The article below was written by Damian and published in this week's Petersfield Post and Herald editions:
"The impact Captain Sir Tom had in the final year of his life was simply extraordinary. Beyond the millions of pounds he raised through his perseverance, he reminded us all of the power of hope: “tomorrow will be a good day”.
The Captain Tom Foundation is now working with partners and through community initiatives to help others see and believe there is hope, including through the work of mental health charity Mind.
Combating loneliness is one the causes the Foundation is most keen to tackle. The isolation felt by so many people during this pandemic has been acute. Togetherness is at the heart of being human.
In recent years there has been a growing understanding of and focus on mental health. We have legislated to ensure it is treated with the same importance as physical health.
Mental health is on the agenda of ministers, local authorities, employers, headteachers, university vice-chancellors and charities, as well as the NHS.
But Covid has heightened appreciation of importance of mental health still further.
It was Time to Talk Day last week, encouraging all of us to be more open about mental health –highlighting that a small conversation has the power to make a big difference.
Children’s Mental Health Week was last week too. We know the strain that lockdowns, and the anxiety of a pandemic, have brought to a lot of young people.
We should also note the resilience and adaptability youngsters have been showing, even as all their routines and plans have been disrupted.
Locally, Young Minds and Hampshire Child and Adolescent Mental Health Services (CAMHS) provide information and support for parents, carers and young people.
Havant and East Hants Mind is also running a Children and Young People’s Crisis Line support service for those aged 11 to 17 years old.
And Hampshire County Council’s Educational Psychology Team provides expertise, training and support to schools, and operates a phone contact line which parents and carers, as well as teachers and other professionals working with children, can call for advice.
When we do get fully back to school, mental health and well-being support will be at the fore.
The infrastructure has been developing especially since the children and young people’s mental health Green Paper in 2017. A network of support teams is being built up to work with schools, and more mental health ‘first aid’ training.
During my time as Education Secretary, we extended this, and initiated what is believed to be the biggest trial ever of mental health support methods, woven into regular schooling. And health education became a mandatory subject, to include learning about mental as well as physical health.

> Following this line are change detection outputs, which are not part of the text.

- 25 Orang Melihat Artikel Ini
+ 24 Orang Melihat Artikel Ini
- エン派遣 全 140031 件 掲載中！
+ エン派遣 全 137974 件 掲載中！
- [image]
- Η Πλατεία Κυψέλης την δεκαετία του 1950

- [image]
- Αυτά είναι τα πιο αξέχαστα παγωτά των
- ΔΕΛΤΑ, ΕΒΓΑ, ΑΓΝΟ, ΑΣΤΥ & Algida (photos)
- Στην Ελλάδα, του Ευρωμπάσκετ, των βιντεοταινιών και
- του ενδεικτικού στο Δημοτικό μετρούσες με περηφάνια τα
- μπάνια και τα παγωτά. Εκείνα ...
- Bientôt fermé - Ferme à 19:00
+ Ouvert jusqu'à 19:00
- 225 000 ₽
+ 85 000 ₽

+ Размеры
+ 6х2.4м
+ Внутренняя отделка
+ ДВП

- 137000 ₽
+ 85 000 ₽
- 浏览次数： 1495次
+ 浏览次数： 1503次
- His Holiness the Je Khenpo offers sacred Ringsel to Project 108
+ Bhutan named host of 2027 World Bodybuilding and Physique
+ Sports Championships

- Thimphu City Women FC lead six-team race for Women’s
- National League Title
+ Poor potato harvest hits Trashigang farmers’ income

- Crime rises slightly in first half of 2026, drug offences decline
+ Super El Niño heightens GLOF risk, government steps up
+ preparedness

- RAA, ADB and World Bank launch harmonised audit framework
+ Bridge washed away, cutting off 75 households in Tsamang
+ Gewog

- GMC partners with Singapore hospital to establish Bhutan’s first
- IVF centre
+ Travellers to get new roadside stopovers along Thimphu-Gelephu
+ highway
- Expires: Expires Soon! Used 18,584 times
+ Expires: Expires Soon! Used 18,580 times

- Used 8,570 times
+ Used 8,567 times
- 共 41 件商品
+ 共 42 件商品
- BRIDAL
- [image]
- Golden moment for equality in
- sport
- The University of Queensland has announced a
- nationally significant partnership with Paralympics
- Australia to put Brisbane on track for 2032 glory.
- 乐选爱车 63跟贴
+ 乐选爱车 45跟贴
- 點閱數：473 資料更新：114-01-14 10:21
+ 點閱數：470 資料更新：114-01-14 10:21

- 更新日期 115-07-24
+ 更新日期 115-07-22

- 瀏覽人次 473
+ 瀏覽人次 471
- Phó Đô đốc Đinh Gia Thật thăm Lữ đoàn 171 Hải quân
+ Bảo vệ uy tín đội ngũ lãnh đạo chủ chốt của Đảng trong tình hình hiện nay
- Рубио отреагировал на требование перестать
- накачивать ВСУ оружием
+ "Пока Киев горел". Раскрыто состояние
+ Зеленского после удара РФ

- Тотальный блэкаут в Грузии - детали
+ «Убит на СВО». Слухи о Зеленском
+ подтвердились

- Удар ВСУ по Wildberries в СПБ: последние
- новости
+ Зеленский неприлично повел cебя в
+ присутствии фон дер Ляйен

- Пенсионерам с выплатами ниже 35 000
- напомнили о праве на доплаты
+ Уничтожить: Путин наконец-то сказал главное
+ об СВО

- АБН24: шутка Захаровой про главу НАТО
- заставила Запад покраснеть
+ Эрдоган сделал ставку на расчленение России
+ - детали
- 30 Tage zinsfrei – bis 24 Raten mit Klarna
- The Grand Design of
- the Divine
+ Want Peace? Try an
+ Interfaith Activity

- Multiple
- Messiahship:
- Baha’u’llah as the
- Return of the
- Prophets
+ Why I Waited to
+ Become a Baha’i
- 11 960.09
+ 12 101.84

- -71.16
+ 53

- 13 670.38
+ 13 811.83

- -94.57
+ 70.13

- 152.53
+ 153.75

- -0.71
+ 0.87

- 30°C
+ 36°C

Right now, everyone is rightly conscious that a lot of people’s normal support networks are simply not available, and pressure release valves out of reach.
The NHS’s ‘Every Mind Matters’ offers tips and tools, including specific advice for parents and young people.
For parents the tips include: to be clear about what’s happening, but to limit news and conversation about coronavirus, to create new routines, and to keep active. And of course it stresses the key roles of healthy eating and enough sleep.
The programme also reminds parents to look after their own mental health and seek support if needed. It’s the old advice: fit your own oxygen mask first – then you’re better able to help others."